• [WHAT TO DO]: For the entries below, report every line that includes the word "TLVn".

#### SUPPLIED RECORDS

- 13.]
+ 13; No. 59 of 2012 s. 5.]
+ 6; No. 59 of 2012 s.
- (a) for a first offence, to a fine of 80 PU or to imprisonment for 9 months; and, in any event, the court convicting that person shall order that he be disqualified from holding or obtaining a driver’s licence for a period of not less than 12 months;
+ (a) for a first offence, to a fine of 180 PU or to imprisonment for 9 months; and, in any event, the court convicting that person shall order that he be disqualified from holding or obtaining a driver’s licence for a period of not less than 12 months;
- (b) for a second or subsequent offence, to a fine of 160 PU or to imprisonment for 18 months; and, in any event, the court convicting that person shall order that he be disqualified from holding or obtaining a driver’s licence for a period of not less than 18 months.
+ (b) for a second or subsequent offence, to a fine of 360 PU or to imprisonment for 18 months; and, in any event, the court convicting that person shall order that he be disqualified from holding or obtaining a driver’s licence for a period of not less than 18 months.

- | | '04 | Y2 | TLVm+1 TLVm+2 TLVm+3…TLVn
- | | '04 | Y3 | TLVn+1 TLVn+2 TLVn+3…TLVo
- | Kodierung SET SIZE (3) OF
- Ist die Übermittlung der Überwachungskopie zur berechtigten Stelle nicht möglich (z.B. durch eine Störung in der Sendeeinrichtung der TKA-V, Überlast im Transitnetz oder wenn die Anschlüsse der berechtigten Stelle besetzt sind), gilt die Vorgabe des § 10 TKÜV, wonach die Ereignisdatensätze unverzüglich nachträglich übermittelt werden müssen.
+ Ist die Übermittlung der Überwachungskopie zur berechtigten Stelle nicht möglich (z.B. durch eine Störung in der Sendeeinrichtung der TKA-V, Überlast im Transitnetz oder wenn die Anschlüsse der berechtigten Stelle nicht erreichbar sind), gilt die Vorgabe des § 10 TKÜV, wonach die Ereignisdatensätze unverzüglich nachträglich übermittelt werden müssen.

########

• [SOLUTION BELOW]:
- | | '04 | Y2 | TLVm+1 TLVm+2 TLVm+3…TLVn
- | | '04 | Y3 | TLVn+1 TLVn+2 TLVn+3…TLVo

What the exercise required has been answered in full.